Armenian electricity protests continue for sixth day

Supressing demonstrators in Yerevan. [Reuters]

More than 9,000 demonstrators rallied in the Armenian capital yesterday (24 June) for a sixth consecutive day, defying police calls to abandon their protest against electricity price hikes and police violence.

Chanting “We are the masters of our country,” demonstrators gathered near the presidential palace as they vowed to keep up the pressure on President Serzh Sargsyan’s government until it reverses a decision to raise electricity tariffs.

Public anger has mounted over a move to hike power prices by more than 16% from 1 August in the poor ex-Soviet country of 3.2 million, which has already been badly hit by the economic crisis in Russia.

The protests started on Friday and gained momentum after hundreds of riot police moved in early Tuesday to break up a rally using water cannon, in the most serious confrontation between protesters and police in the past few years.

>> Read: Armenians protest electricity prices

Washington, Brussels and the OSCE all expressed concerns over the violence.

On Wednesday activists called on Armenians to “join the struggle from home” by turning off the lights and electrical appliances in their homes for one hour in the evening.

The crowds in Yerevan swelled after hundreds of protesters – mainly young people – braved the sweltering heat earlier in the day in defiance of a police call to disperse.

“The government will be forced to satisfy our demands if we show our resolve to continue the protests,” 19-year-old student Karen Margarian told AFP.

“What we demand from the government concerns each family in Armenia,” said another young protester, Anait Kazarian.

On Tuesday more than 6,000 rallied near the presidential palace and hundreds stayed for an overnight sit-in.

Supporters sought to prevent a repeat of clashes, with lawmakers, local celebrities and priests forming a human chain between police and the demonstrators overnight.

Similar protests were held in several other cities, including Gyumri which hosts a Russian military base.

The demonstrators’ ranks grew after police detained nearly 240 people, attacked journalists and used water cannon to break up the rally in the small hours of Tuesday. All of the protesters had been released by Wednesday afternoon.

Activists reacted to the crackdown with a dose of humour, returning to the city-centre Tuesday evening armed with rubber ducks and water pistols.

Despite anger over the authorities’ inability to lift the small landlocked nation out of poverty, the mood at the protests has been largely festive.

Some performed the national dance kochari and sang, while others recited poetry and beat drums.

‘New generation of activists’

The hashtag #ElectricYerevan gained traction on Twitter, with supporters taking to social networks to buttress the campaign.

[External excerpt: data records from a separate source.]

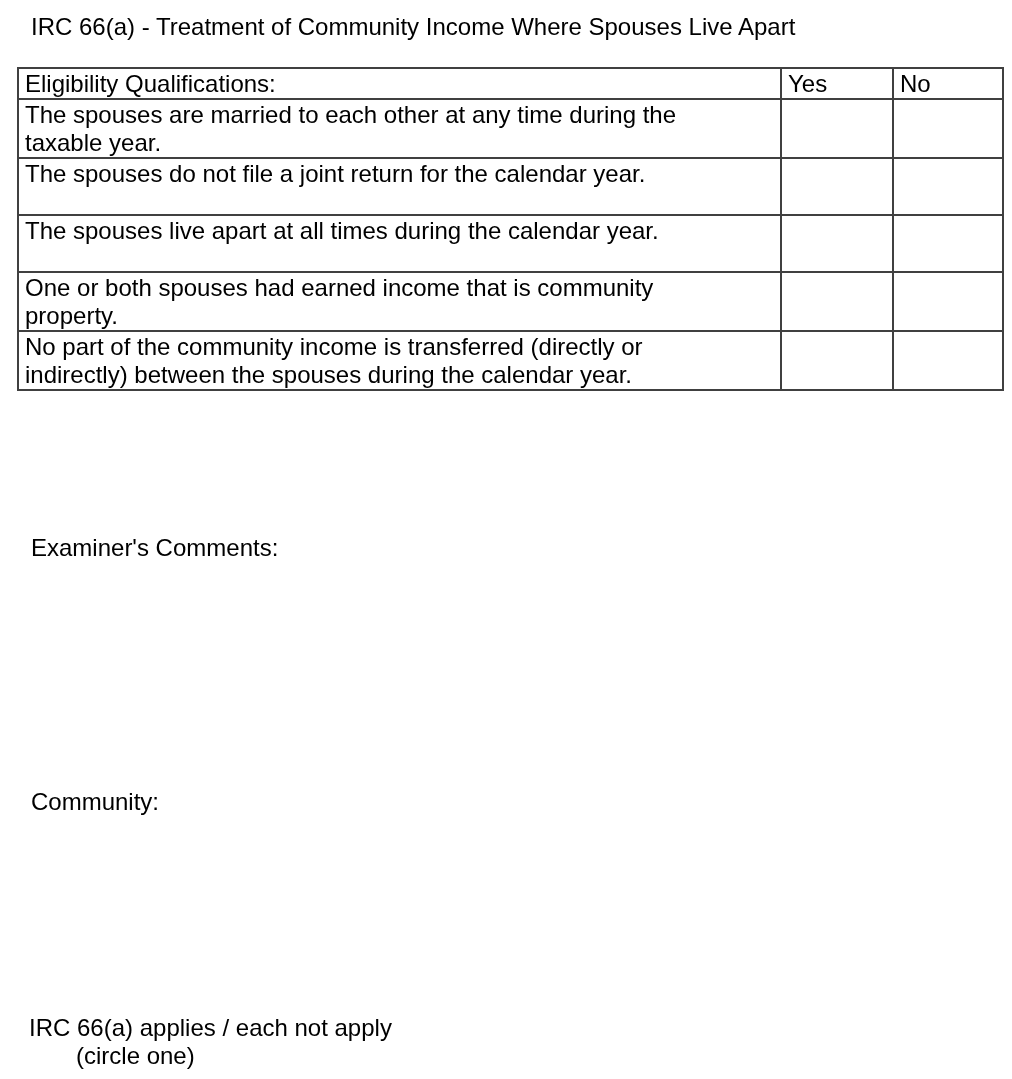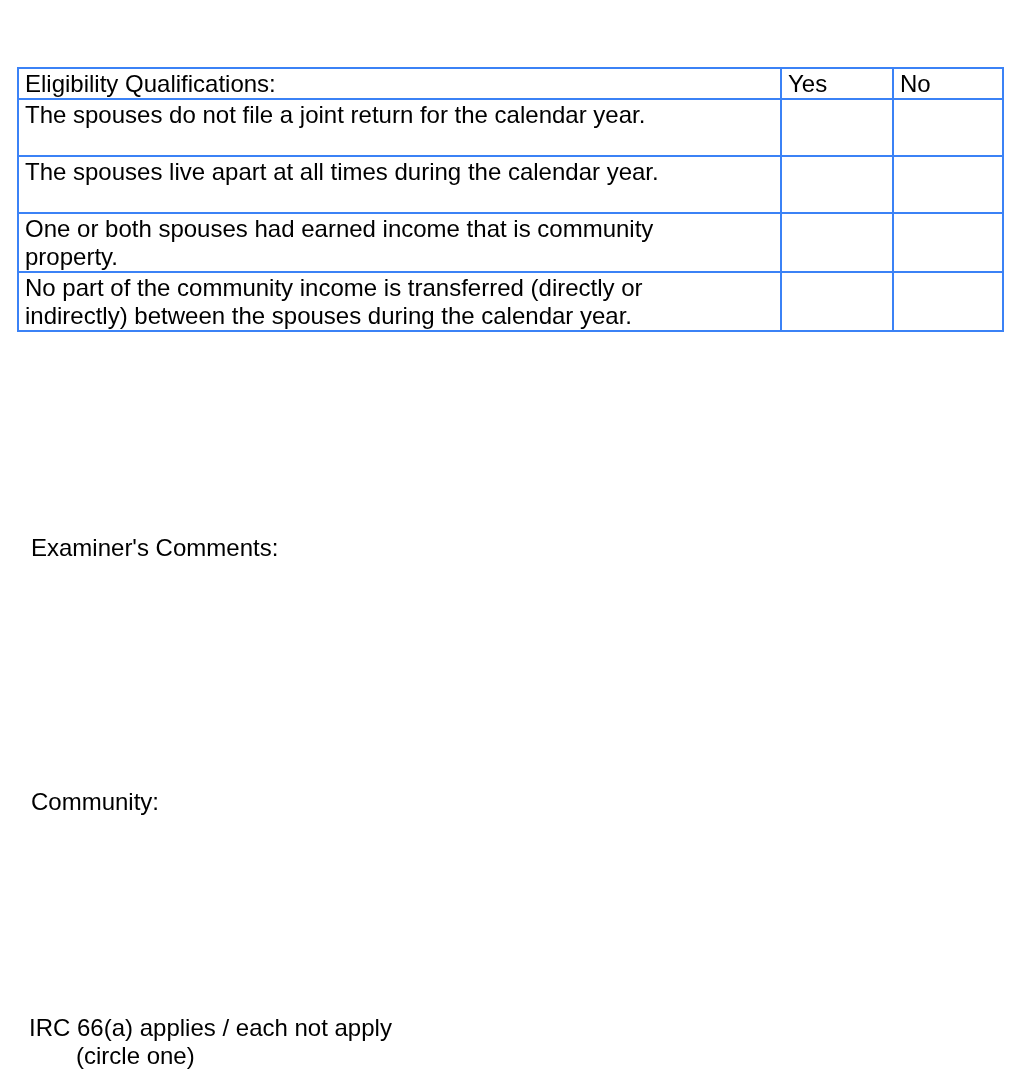"IRC 66(a) - Treatment of" div.doc-title { html: none -> <div>IRC 66(a) - Treatment of Community Income Where Spouses Live Apart</div> }
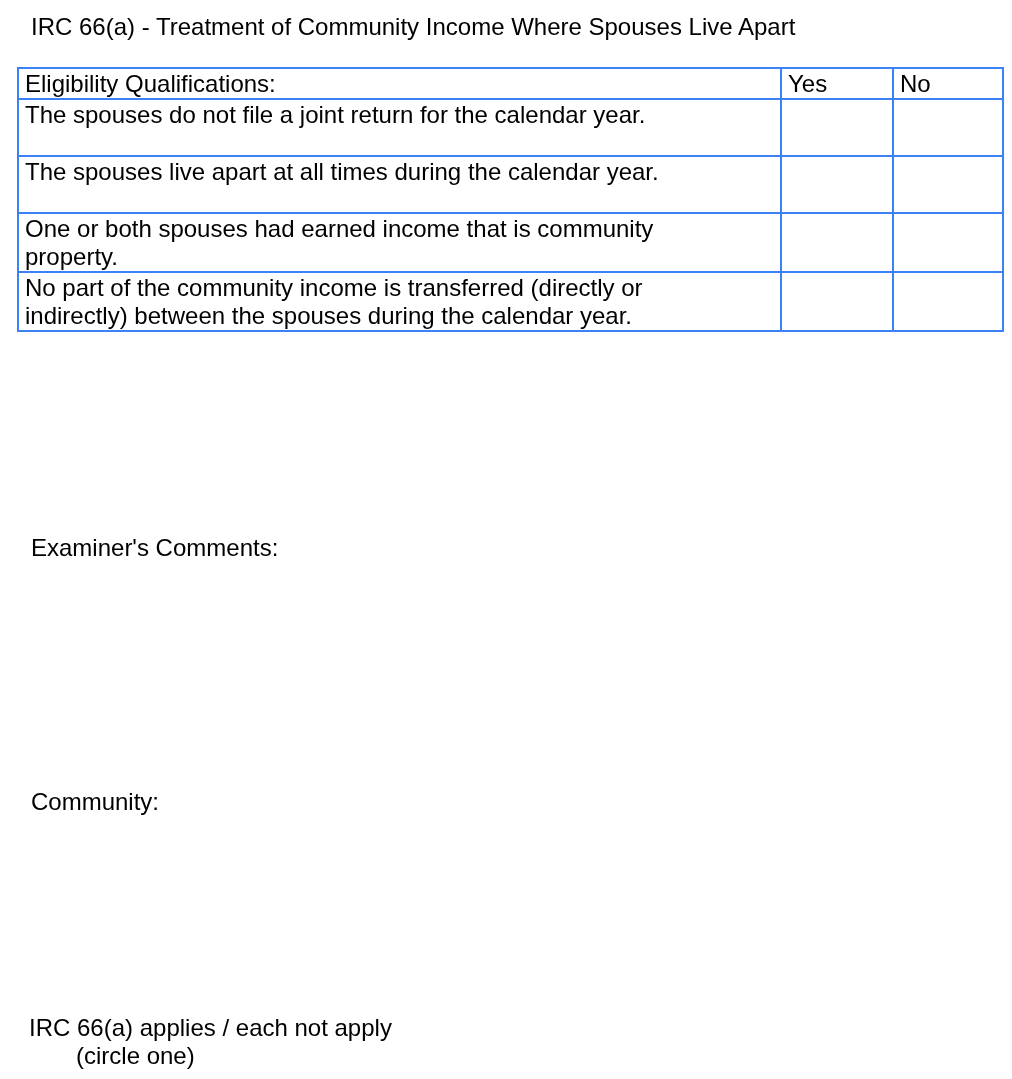"Eligibility Qualifications:" table.elig th, table.elig td { border: 2px solid #3b82f6 -> 2px solid #404040 }
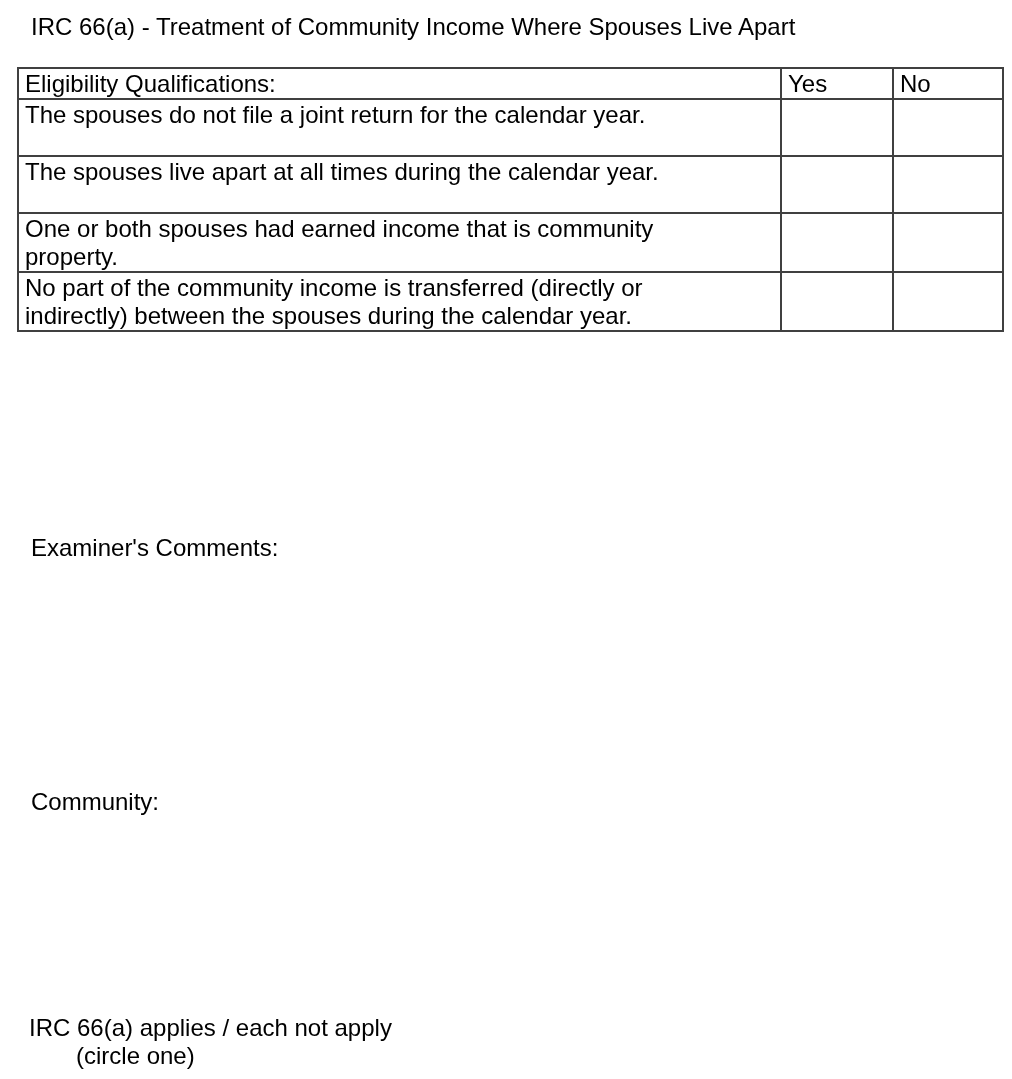"The spouses are married to" tr.r1 { html: none -> <tr> <td> <div>The spouses are married to each other at any time during the taxable year.</div> </td> <td></td> <td></td> </tr> }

“The Armenian government thinks they solved protester problem with water cannon. Wrong. They baptized new generation of activists,” posted Babken DerGrigorian, a researcher at the London School of Economics.

While some in Russia suggested the protests could grow to resemble Ukraine’s anti-government rallies that ousted a Moscow-backed leader last year, many insisted the Armenian rallies were not politicised.

“This is a non-political reaction to an endemic economic marginalization of a large segment of the Armenian populace,” Serj Tankian, the Armenian-American singer of the band System of a Down, wrote on Facebook.

Owned by the Russian state-controlled holding Inter RAO, Armenia’s power distribution company said the hike was needed due to a sharp devaluation of the national currency, the dram.

The company refused to comment Wednesday but its head said earlier that it would not be able to guarantee steady electricity supplies if tariffs are not increased.

Armenia, an ally of Moscow, has been hit hard by the economic crisis in Russia brought on by falling oil prices and Western sanctions over Ukraine.

In January, the country joined the Russian-led Eurasian Economic Union, further increasing Yerevan’s dependence on its former imperial master.